## EXERCISE BRIEF
Return the following data exactly, with all pictures left out.

## Before and after images
○ ○ ○

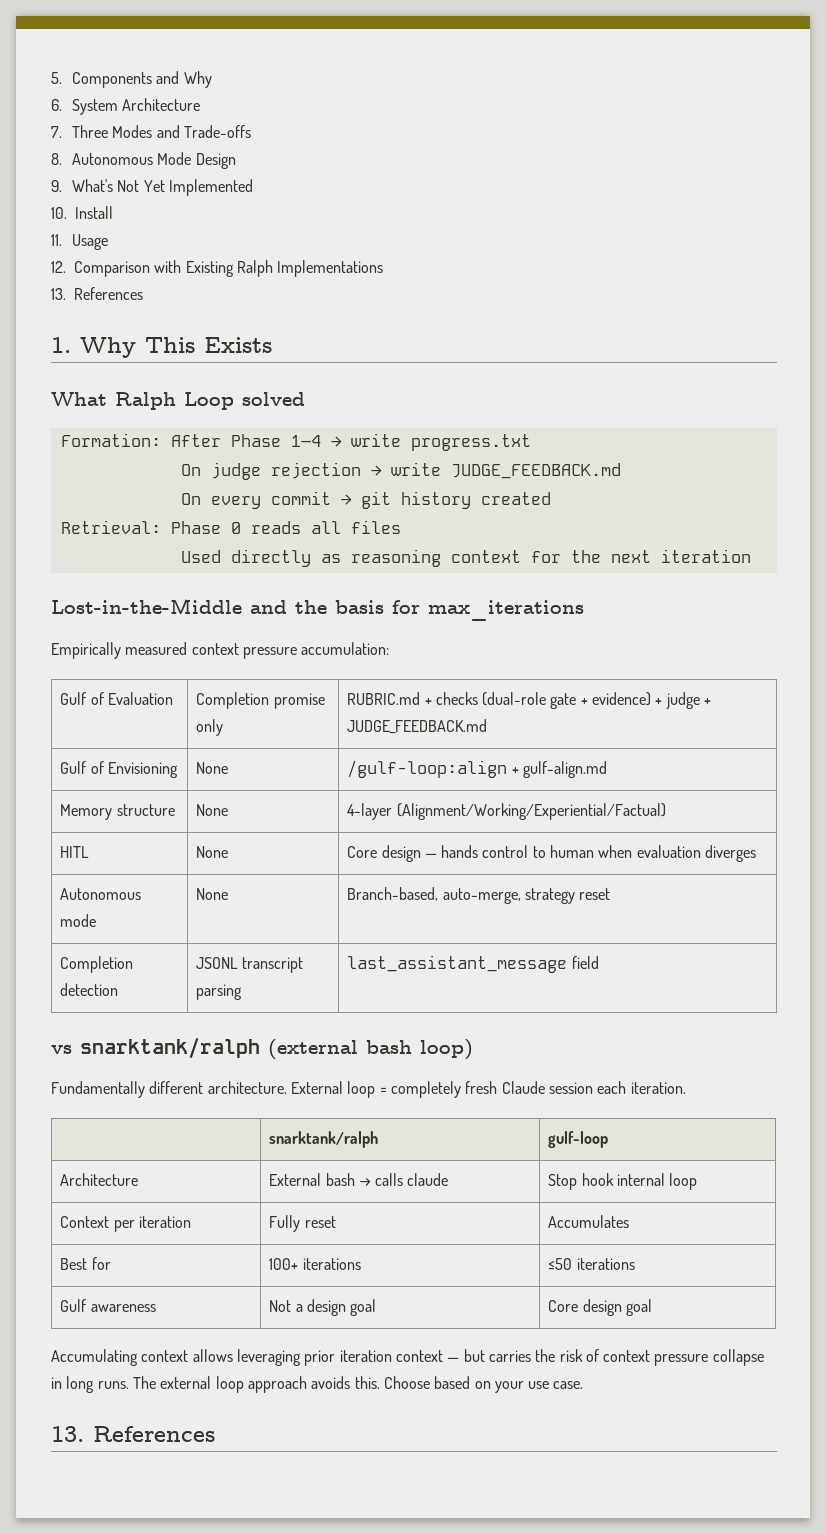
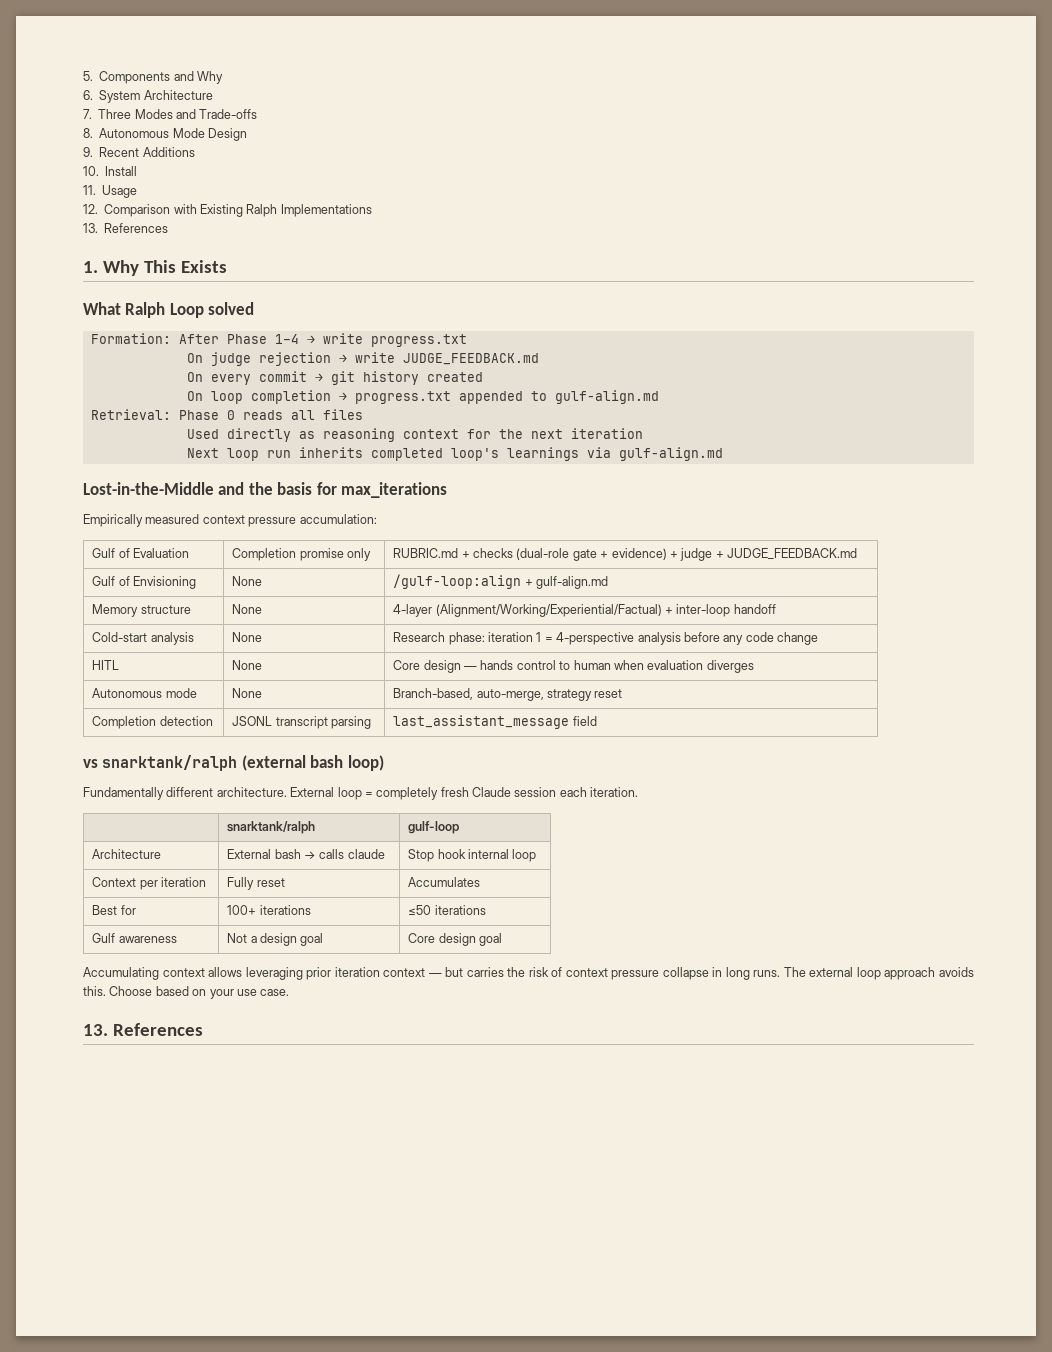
- 9. What's Not Yet Implemented
+ 9. Recent Additions
+ On loop completion → progress.txt appended to gulf-align.md
+ Next loop run inherits completed loop's learnings via gulf-align.md
- Memory structure | None | 4-layer (Alignment/Working/Experiential/Factual)
+ Memory structure | None | 4-layer (Alignment/Working/Experiential/Factual) + inter-loop handoff
+ Cold-start analysis | None | Research phase: iteration 1 = 4-perspective analysis before any code change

○ ○ ○

## EXERCISE RESULT
- 9. What's Not Yet Implemented
+ 9. Recent Additions
+ On loop completion → progress.txt appended to gulf-align.md
+ Next loop run inherits completed loop's learnings via gulf-align.md
- Memory structure | None | 4-layer (Alignment/Working/Experiential/Factual)
+ Memory structure | None | 4-layer (Alignment/Working/Experiential/Factual) + inter-loop handoff
+ Cold-start analysis | None | Research phase: iteration 1 = 4-perspective analysis before any code change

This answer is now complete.